XAI Releases Grok Build Programming Model, Gemini Spark Opens to Ultra Users

XAI launches Grok Build coding model, Gemini Spark opens to Ultra users, Codex Computer Use hits Windows.
XAI released Grok Build 0.1, a cost-effective coding model at $1/M input tokens. Google opened Gemini Spark agent to AI Ultra subscribers with deep ecosystem integration. OpenAI brought Codex Computer Use to Windows, expanding coverage to 72% of desktop users. Tongying Lab released Coin VLA for embodied intelligence, while DeepSeek continued cutting Expert Mode features due to compute constraints.
Overview
Several major AI updates were released simultaneously. XAI officially launched the public beta of its Grok Build 0.1 programming model, Google's Gemini Spark agent opened to all Ultra subscribers, OpenAI's Codex Computer Use feature arrived on Windows, Tongying Lab released a Vision-Language-Action model, and DeepSeek continued scaling back service features due to resource constraints.
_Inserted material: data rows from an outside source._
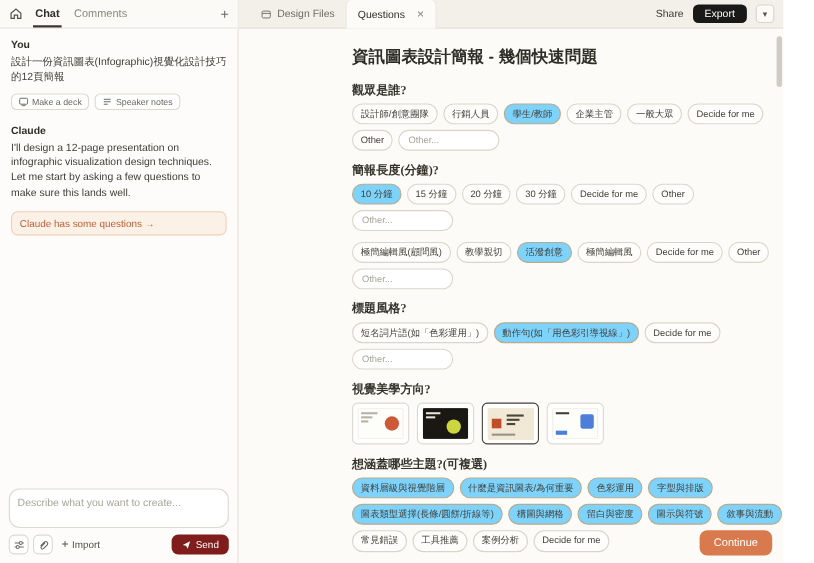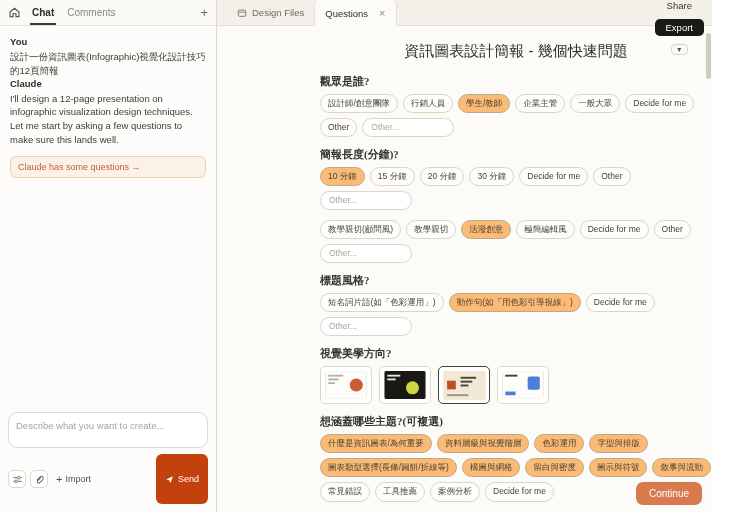--- a/index.html
+++ b/index.html
@@ -42,7 +42,7 @@
   .doc-tab { display:flex; align-items:center; gap:5px; padding:0 10px; font-size:9.5px; color:#6e6b62; cursor:pointer; }
   .doc-tab.active { background:#fcfbf7; border-left:1px solid #e3e0d7; border-right:1px solid #e3e0d7; border-top-left-radius:5px; border-top-right-radius:5px; margin-bottom:-1px; color:#2f2d28; }
   .tab-close { margin-left:6px; color:#8a877e; font-size:11px; cursor:pointer; }
-  .top-right { margin-left:auto; display:flex; align-items:center; gap:8px; padding-right:8px;flex-direction:column; }
+  .top-right { margin-left:auto; display:flex; align-items:center; gap:8px; padding-right:8px; }
   .share { font-size:9.5px; color:#3a382f; cursor:pointer; }
   .export { background:#191917; color:#fff; font-size:9.5px; padding:3px 11px; border:none; border-radius:5px; font-family:inherit; cursor:pointer; }
   .menu-btn { width:17px; height:17px; border:1px solid #d6d3ca; border-radius:4px; display:flex; align-items:center; justify-content:center; font-size:8px; color:#55534b; background:#fbfaf6; cursor:pointer; }

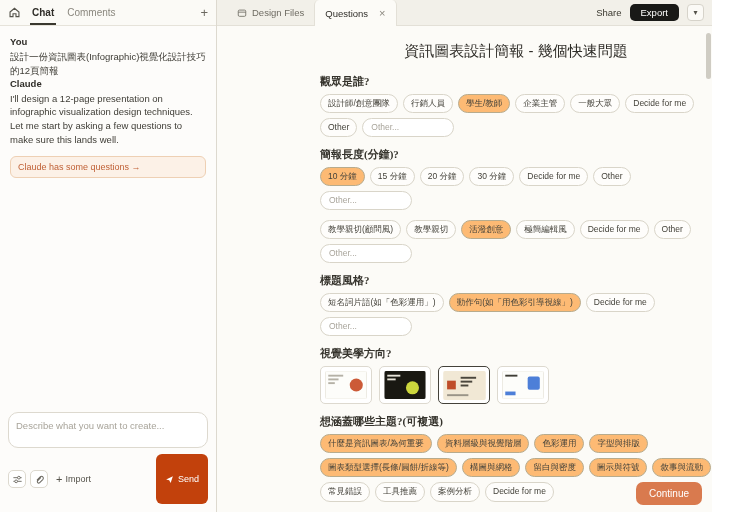--- a/index.html
+++ b/index.html
@@ -49,7 +49,7 @@
 
   .content { flex:1; overflow:hidden; padding:16px 0 0 103px; }
   .content-inner { width:392px; }
-  h1 { font-size:15px; font-weight:normal; color:#2f2d28; margin-bottom:13px;text-align:center; }
+  h1 { font-size:15px; font-weight:bold; color:#2f2d28; margin-bottom:13px; }
   .q-section { margin-bottom:10px; }
   .q-label { font-size:11px; font-weight:bold; color:#35332c; margin-bottom:5px;font-family:Liberation Serif, serif; }
   .chip-row { display:flex; flex-wrap:wrap; gap:5px; align-items:center; }

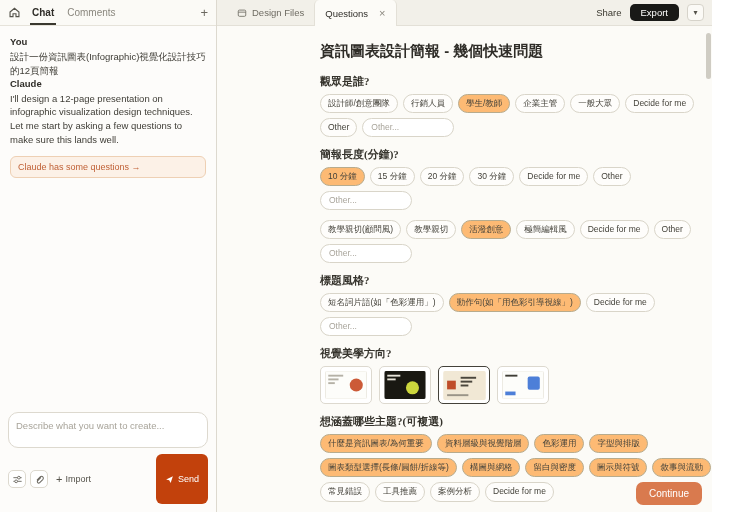--- a/index.html
+++ b/index.html
@@ -87,6 +87,23 @@
     <div class="chat">
       <div class="sender">You</div>
       <div class="msg">設計一份資訊圖表(Infographic)視覺化設計技巧的12頁簡報</div>
+      <div class="action-chips">
+        <span class="achip">
+          <svg width="9" height="9" viewBox="0 0 10 10" fill="none" stroke="#6b6860" stroke-width="1">
+              <rect x="1" y="1.5" width="8" height="6" rx="1"></rect>
+              <line x1="3" y1="9" x2="7" y2="9"></line>
+            </svg>
+          <span>Make a deck</span>
+        </span>
+        <span class="achip">
+          <svg width="9" height="9" viewBox="0 0 10 10" fill="none" stroke="#6b6860" stroke-width="1">
+              <line x1="1.5" y1="2.5" x2="8.5" y2="2.5"></line>
+              <line x1="1.5" y1="5" x2="8.5" y2="5"></line>
+              <line x1="1.5" y1="7.5" x2="5.5" y2="7.5"></line>
+            </svg>
+          <span>Speaker notes</span>
+        </span>
+      </div>
       <div class="sender">Claude</div>
       <div class="msg">I'll design a 12-page presentation on infographic visualization design techniques. Let me start by asking a few questions to make sure this lands well.</div>
       <div class="banner">Claude has some questions →</div>

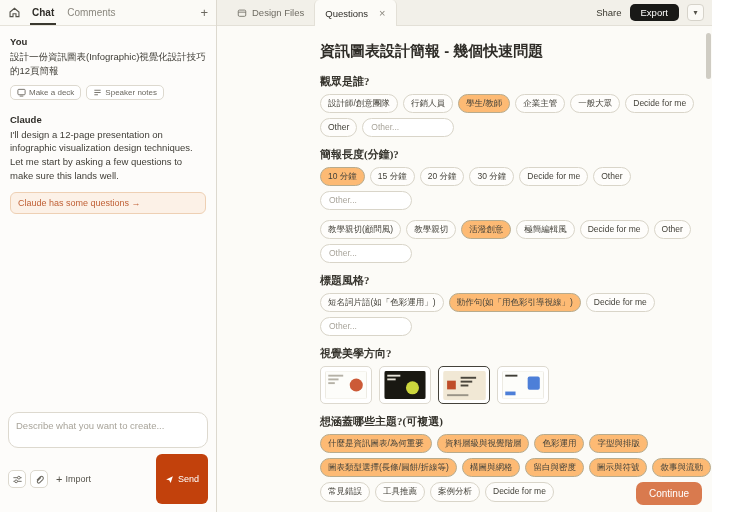--- a/index.html
+++ b/index.html
@@ -54,7 +54,7 @@
   .q-label { font-size:11px; font-weight:bold; color:#35332c; margin-bottom:5px;font-family:Liberation Serif, serif; }
   .chip-row { display:flex; flex-wrap:wrap; gap:5px; align-items:center; }
   .chip { border:1px solid #d9d5c9; background:#fefdfb; border-radius:11px; padding:3px 7px; font-size:8.5px; color:#44423a; font-family:inherit; cursor:pointer; white-space:nowrap; line-height:1.3; }
-  .chip.selected { background:#fdba74; border-color:#b7ab8d; }
+  .chip.selected { background:#7dd3fc; border-color:#b7ab8d; }
   .other-input { border:1px solid #d9d5c9; border-radius:11px; padding:3px 8px; font-size:8.5px; width:92px; background:#fff; color:#44423a; font-family:inherit; outline:none; line-height:1.3; }
   .other-input::placeholder { color:#a8a49a; }
 

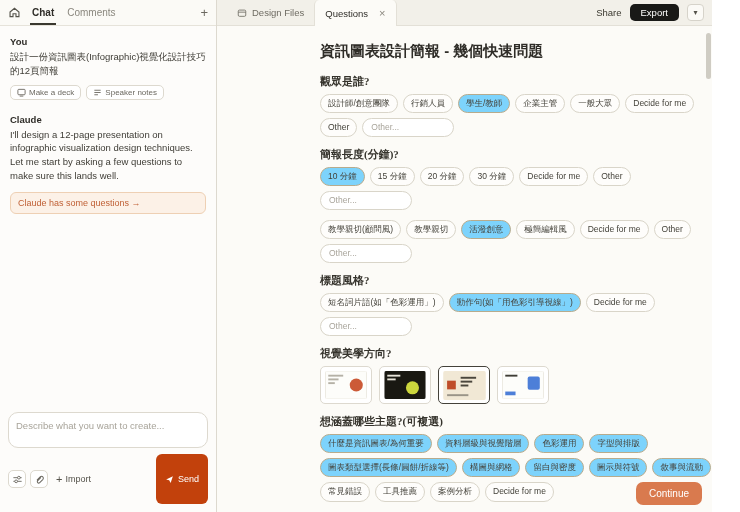--- a/index.html
+++ b/index.html
@@ -194,7 +194,7 @@
 
         <section class="q-section">
           <div class="chip-row">
-            <button class="chip">教學親切(顧問風)</button>
+            <button class="chip">極簡編輯風(顧問風)</button>
             <button class="chip">教學親切</button>
             <button class="chip selected">活潑創意</button>
             <button class="chip">極簡編輯風</button>

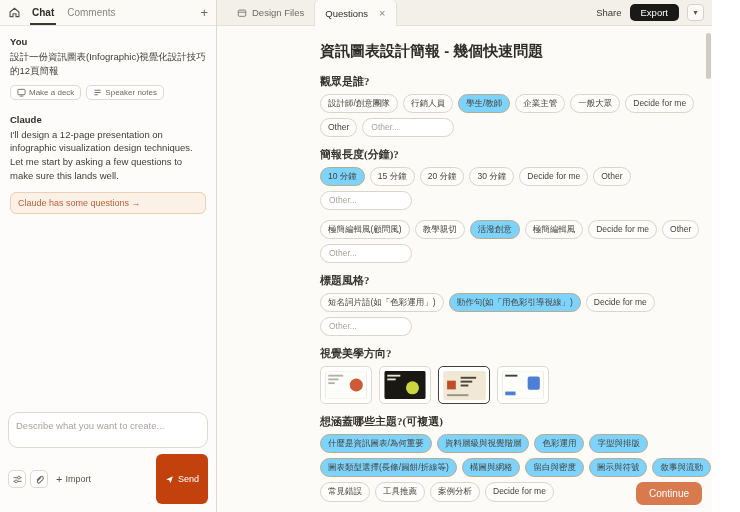--- a/index.html
+++ b/index.html
@@ -258,8 +258,8 @@
         <section class="q-section">
           <div class="q-label">想涵蓋哪些主題?(可複選)</div>
           <div class="chip-row">
+            <button class="chip selected">資料層級與視覺階層</button>
             <button class="chip selected">什麼是資訊圖表/為何重要</button>
-            <button class="chip selected">資料層級與視覺階層</button>
             <button class="chip selected">色彩運用</button>
             <button class="chip selected">字型與排版</button>
             <button class="chip selected">圖表類型選擇(長條/圓餅/折線等)</button>

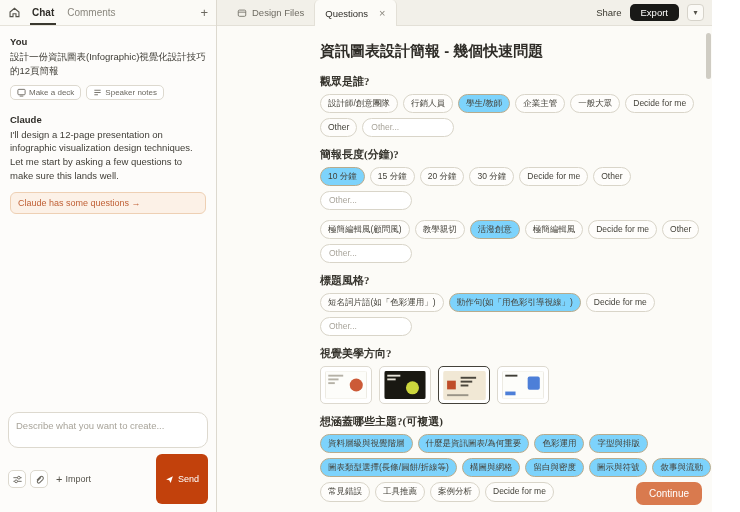--- a/index.html
+++ b/index.html
@@ -34,7 +34,7 @@
   .tool-btn { width:18px; height:18px; border:1px solid #ddd9cf; border-radius:5px; display:flex; align-items:center; justify-content:center; color:#6b6860; background:#fff; cursor:pointer; }
   .import-btn { display:flex; align-items:center; gap:3px; border:none; background:transparent; font-family:inherit; font-size:9px; color:#55534b; cursor:pointer; padding:2px 4px; }
   .plus-sm { font-size:11px; line-height:1; }
-  .send-btn { margin-left:auto; display:flex; align-items:center; gap:4px; background:#c2410c; color:#fff; border:none; border-radius:6px; padding:20px 9px; font-size:9px; font-family:inherit; cursor:pointer;justify-content:center; }
+  .send-btn { margin-left:auto; display:flex; align-items:center; gap:4px; background:#7f1d1d; color:#fff; border:none; border-radius:6px; padding:4px 9px; font-size:9px; font-family:inherit; cursor:pointer;justify-content:center; }
 
   
   .main { flex:1; display:flex; flex-direction:column; background:#fcfbf7; position:relative; }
XAI Releases Grok Build 0.1 Programming Model
XAI announced that Grok Build 0.1 is now available as a public beta through the XAI API. This is the same model powering the Grok Build CLI (Command Line Interface — the most common programming interaction method for developers), focused on the coding domain and positioned as a cost-effective code generation tool. XAI chose to first let developers validate the model's capabilities in real coding scenarios through the CLI tool, then open the battle-tested model as an API — this "validate first, open later" approach helps build developer trust.
In terms of pricing, Grok Build 0.1 costs $1 per million input tokens and $2 per million output tokens, which is highly competitive in the current programming model market. For comparison, OpenAI's GPT-4o charges $2.5/M tokens for input, Anthropic's Claude 3.5 Sonnet charges $3/M tokens, and coding-focused models like Codestral fall in a similar price range. Grok Build's pricing is notably lower than mainstream competitors, reflecting XAI's strategy of using price advantages to rapidly capture the developer market. For developers, this means they can integrate professional programming capabilities into their applications and workflows at relatively low cost.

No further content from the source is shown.